The Manchu Anatomy — a Revisited Fabric of Bodily Paintings

Katharina Sabernig

The Manchu Anatomy — a Revisited Fabric of Bodily Paintings

(64th Meeting Budapest, 2022)

During an investigation of biographies of renowned European anatomists who can be regarded as intercontinental contemporaries of the Tibetan personal physician of the fifth Dalai Lama, their traces and origin condensed in striking contexts into an impressive non-European body of work: the Manchu Anatomy. A lot has already been written about the choice of the included illustrations, as well as about different versions in various European libraries. It has also been known for almost a hundred years that the image templates are of much more diverse origin than Bartholin’s atlas. We also know that the original artists were not always identifiable, because although accusations of plagiarism existed at the time, images from other atlases were freely adopted into new editions.
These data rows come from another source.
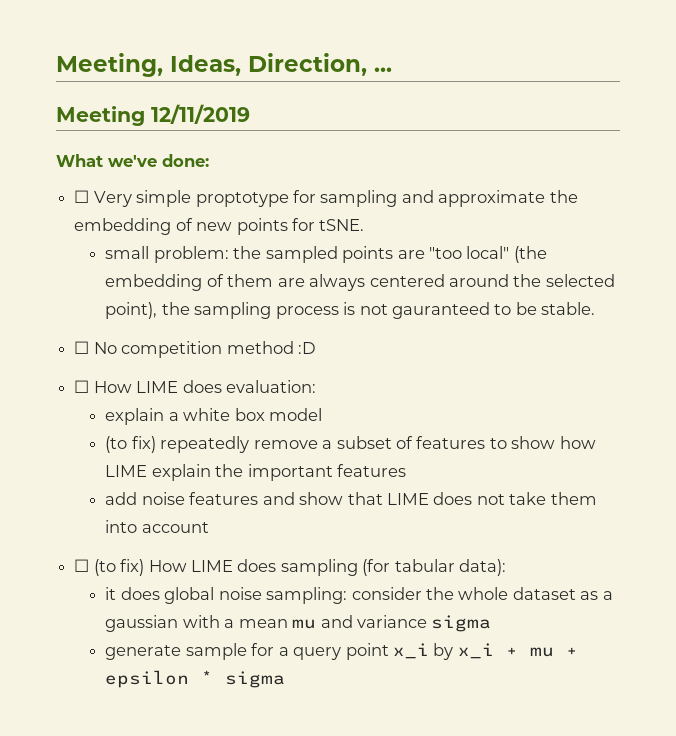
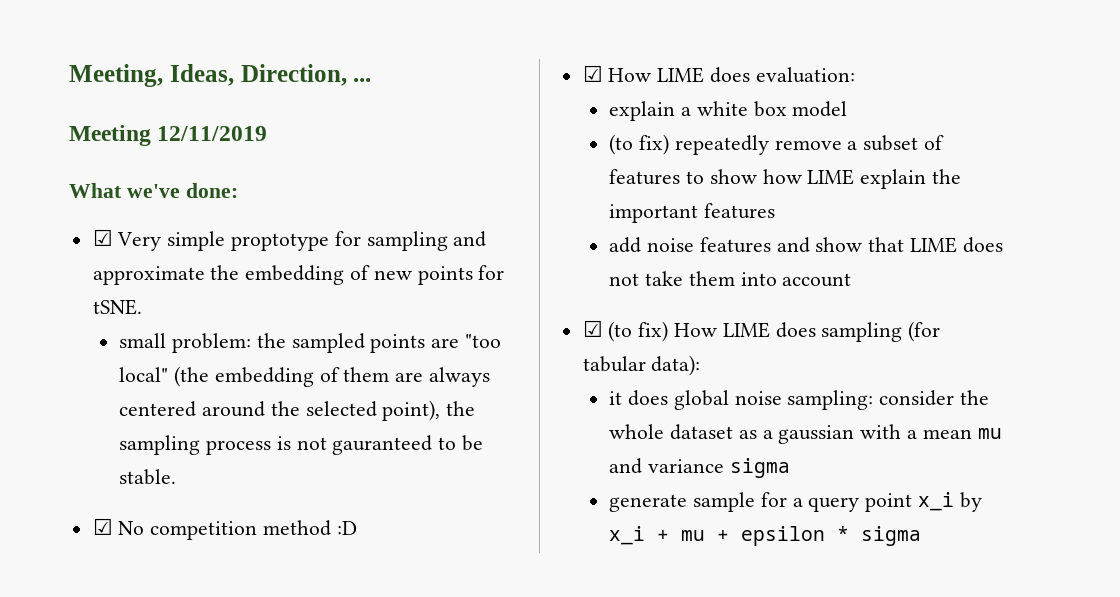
[74,190,90,203] ☐ -> [92,229,113,246] ☑
[74,341,90,354] ☐ -> [92,518,113,535] ☑
[74,380,90,393] ☐ -> [582,65,603,82] ☑
[74,559,90,572] ☐ -> [582,320,603,337] ☑

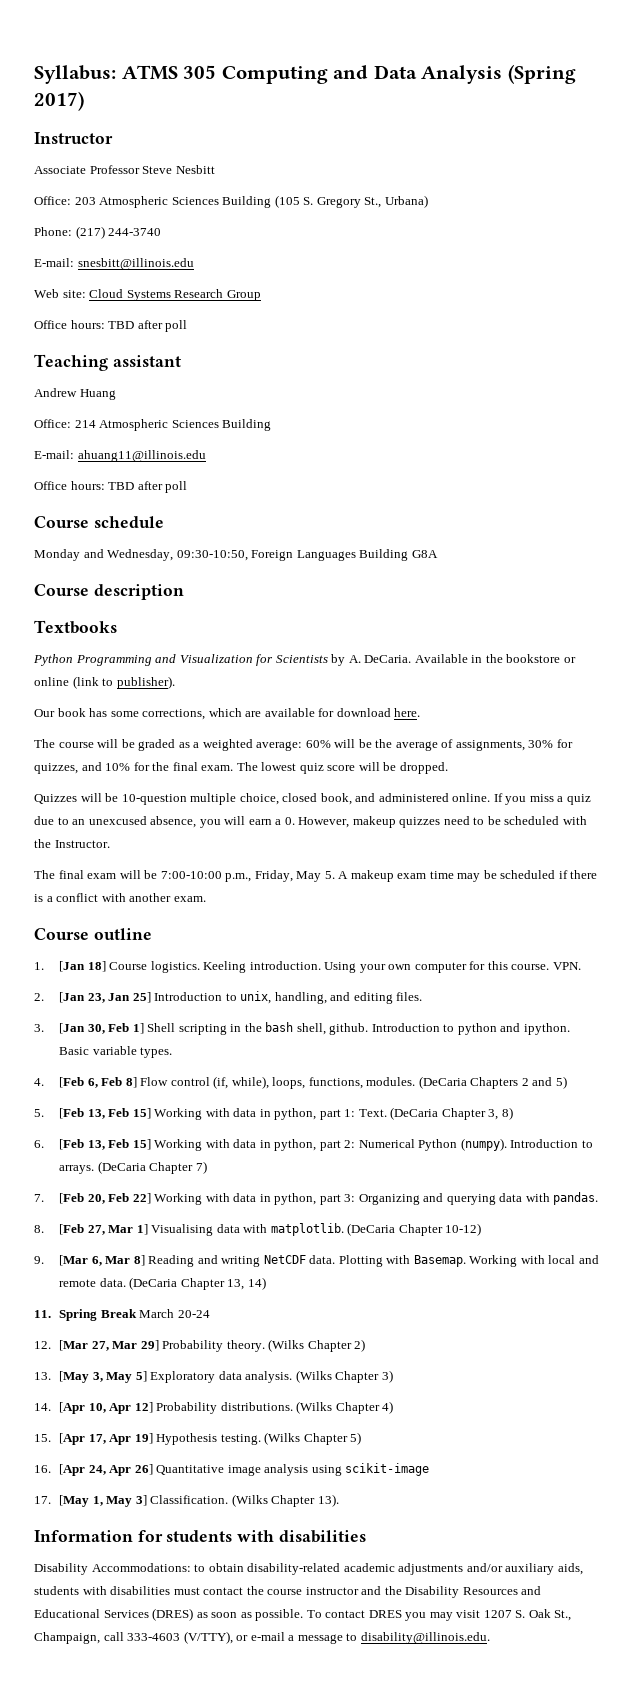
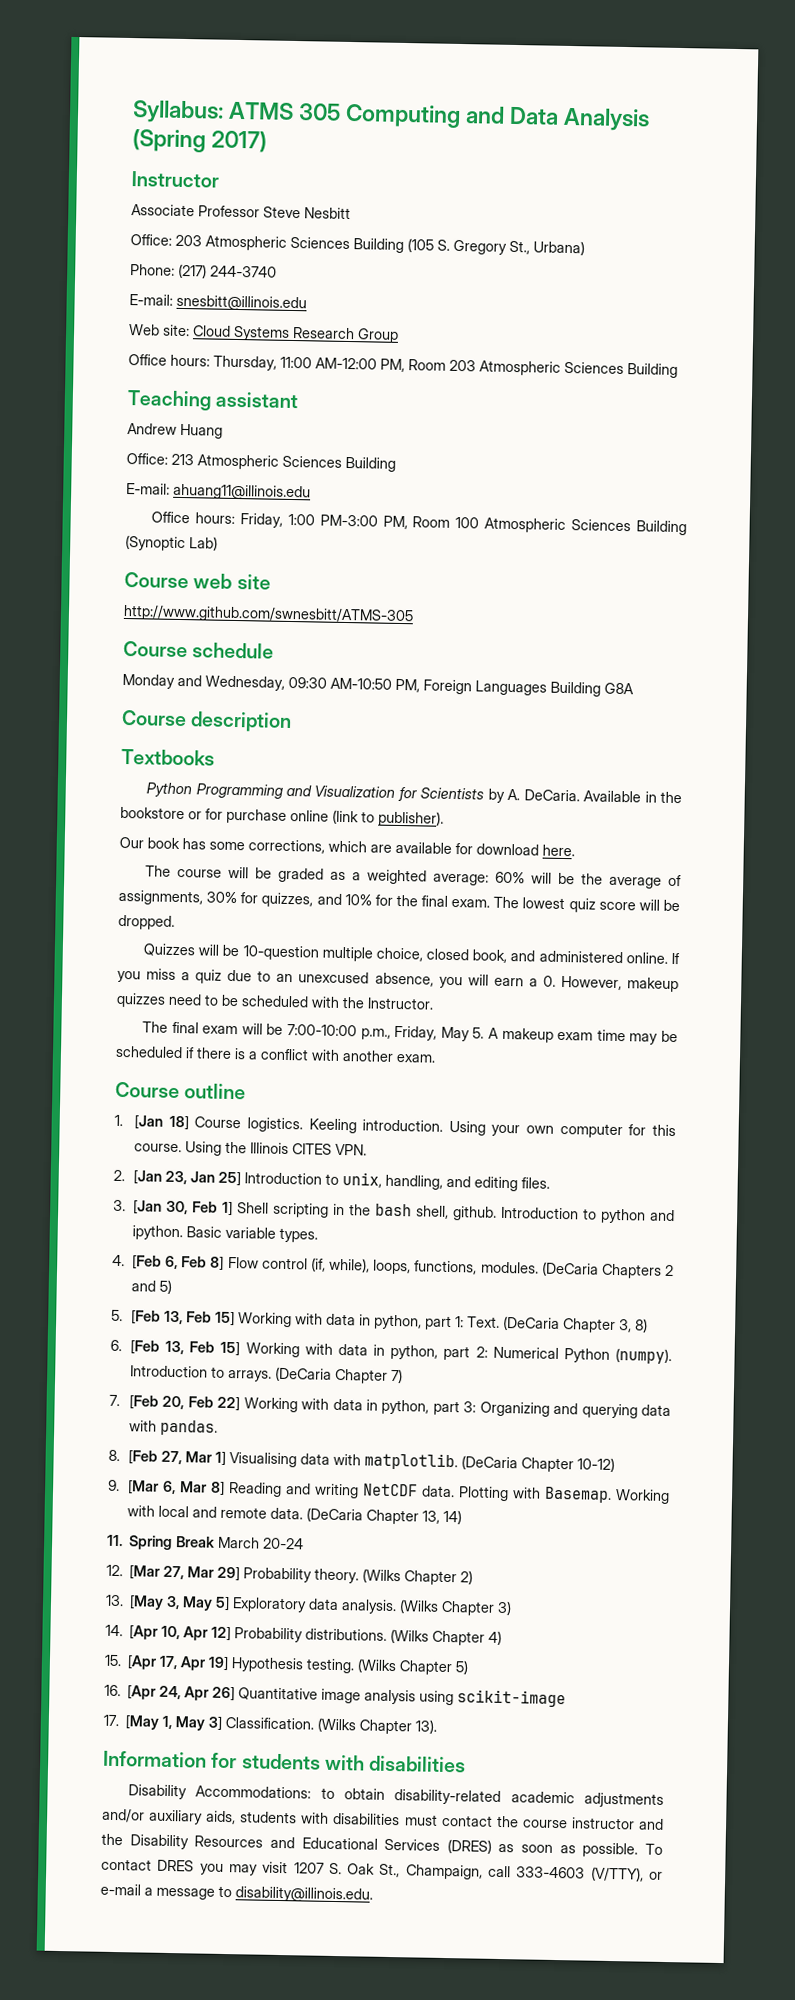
[108,320,188,332] TBD after poll -> [213,355,678,378] Thursday, 11:00 AM-12:00 PM, Room 203 Atmospheric Sciences Building
[74,420,96,428] 214 -> [171,453,194,466] 213
[108,481,188,493] TBD after poll -> [239,513,687,536] [125,534,218,552] [124,571,271,590] [123,604,414,625] Friday, 1:00 PM-3:00 PM, Room 100 Atmospheric Sciences Building (Synoptic Lab) // Course web site // http://www.github.com/swnesbitt/ATMS-305
[176,550,248,561] 09:30-10:50, -> [288,676,420,693] 09:30 AM-10:50 PM,
(576, 660) none -> [205,808,287,824] for purchase
(550, 967) none -> [184,1141,332,1156] Using the Illinois CITES

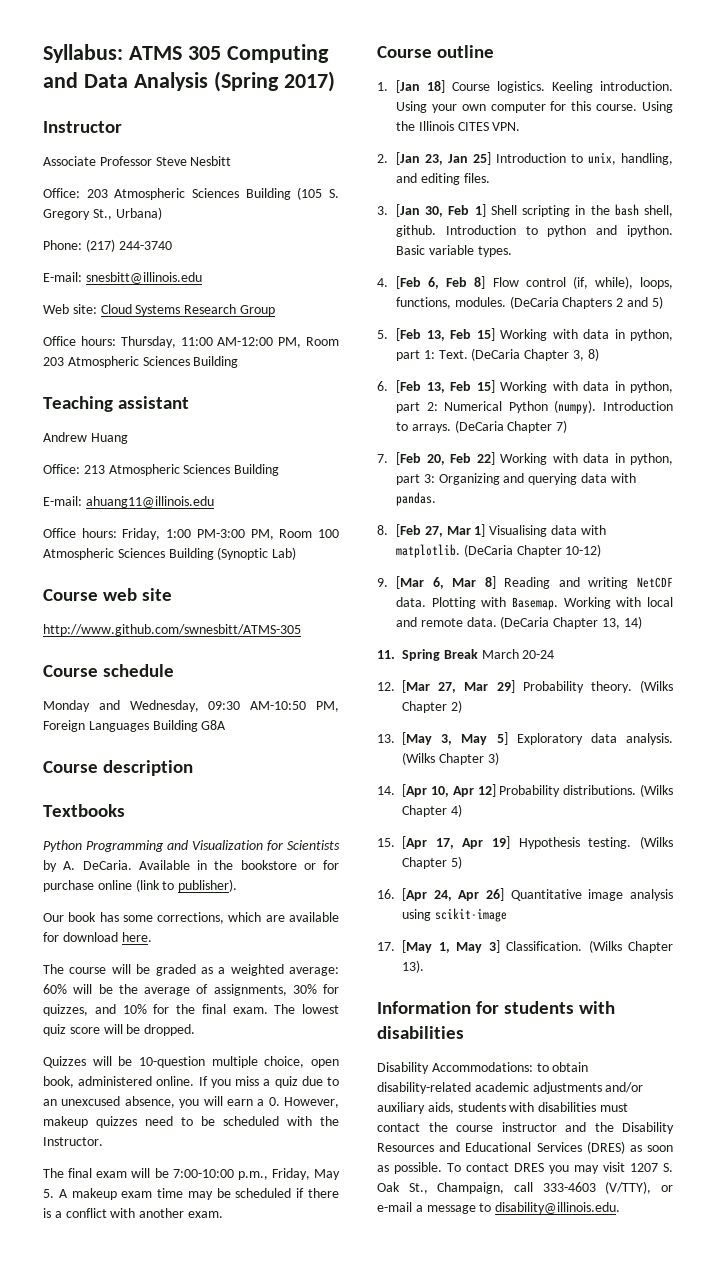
[426,948,536,963] closed book, and -> [311,1059,339,1068] [43,1076,74,1088] open book,

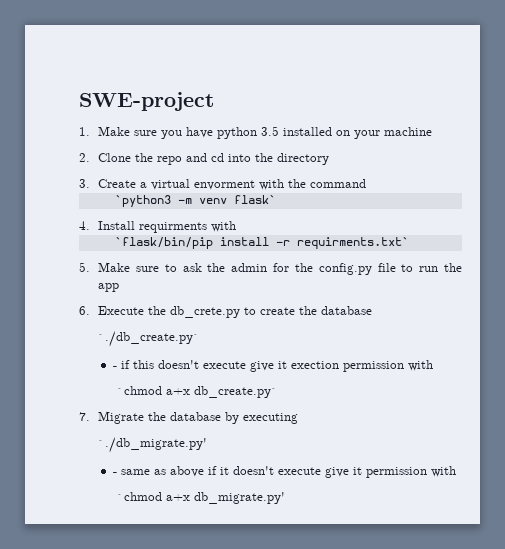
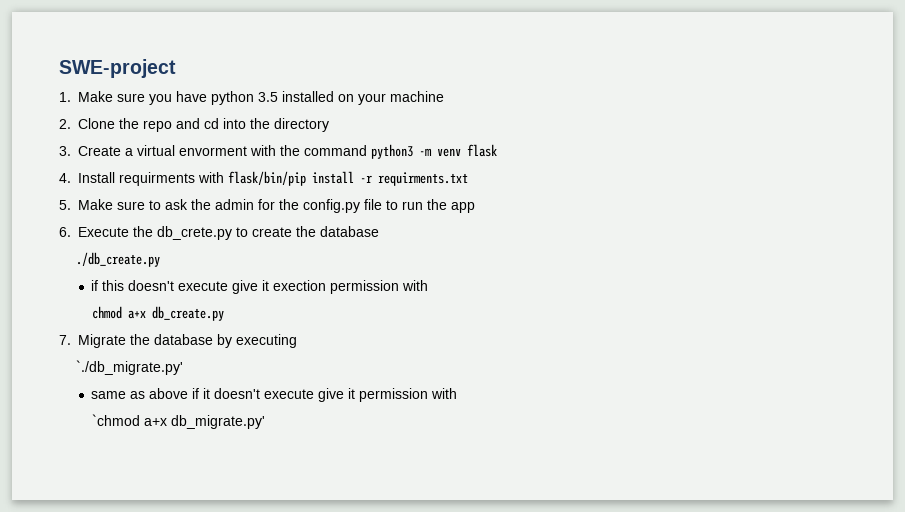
[114,195,171,207] // `python3 -> [371,144,413,159] python3
[233,195,276,204] flask` -> [467,144,497,157] flask
[114,237,213,249] // `flask/bin/pip -> [228,171,306,186] flask/bin/pip
[296,237,409,249] requirments.txt` -> [378,172,468,186] requirments.txt
[98,331,201,347] [112,366,117,369] `./db_create.py` // - -> [75,252,160,267] ./db_create.py //
[117,386,279,398] `chmod a+x db_create.py` -> [92,306,225,321] chmod a+x db_create.py
[112,472,117,475] - -> (183, 367) none

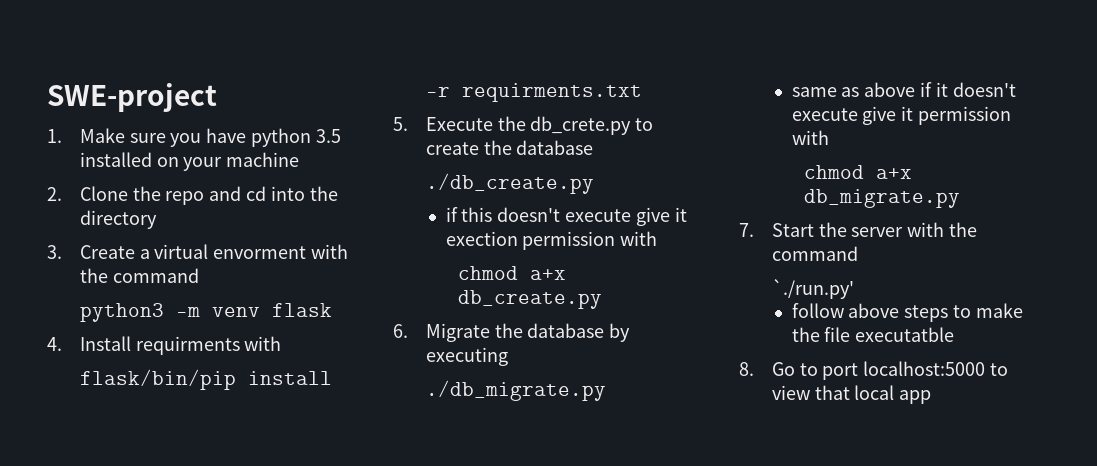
(367, 150) none -> (199, 275) //
(224, 177) none -> (282, 343) //
[78,199,475,213] [59,227,71,237] Make sure to ask the admin for the config.py file to run the app // 6. -> (408, 124) none
[59,335,71,345] 7. -> [393,324,408,338] 6.
[75,360,183,375] `./db_migrate.py' -> [425,380,606,401] ./db_migrate.py
[92,414,266,429] `chmod a+x db_migrate.py' -> [804,165,913,179] [804,189,961,208] [739,222,978,237] [771,246,858,261] [771,279,854,299] [791,303,1023,322] [791,327,955,342] [739,361,1009,380] [771,385,932,404] chmod a+x db_migrate.py // 7. Start the server with the command // `./run.py' // follow above steps to make the file executatble // 8. Go to port localhost:5000 to view that local app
The images in the Copenhagen edition differ considerably from those in the Paris edition, especially with regard to the presentation of the bones. In terms of details, the Paris edition is hardly described. Recent studies on the activities of the Jesuits in China in the 17th and 18th centuries make it easier to assess which European works were available to them. The Manchu Anatomy is a remarkable work and document of transfer of medical knowledge, but it is also a document of which European anatomical works seemed most appropriate to be represented to the Emperor. The anatomical project of the Jesuit mission in China became an important document of the who’s who in the European history of Anatomy, however, no direct connection to Tibetan developments of anatomical depiction could be detected.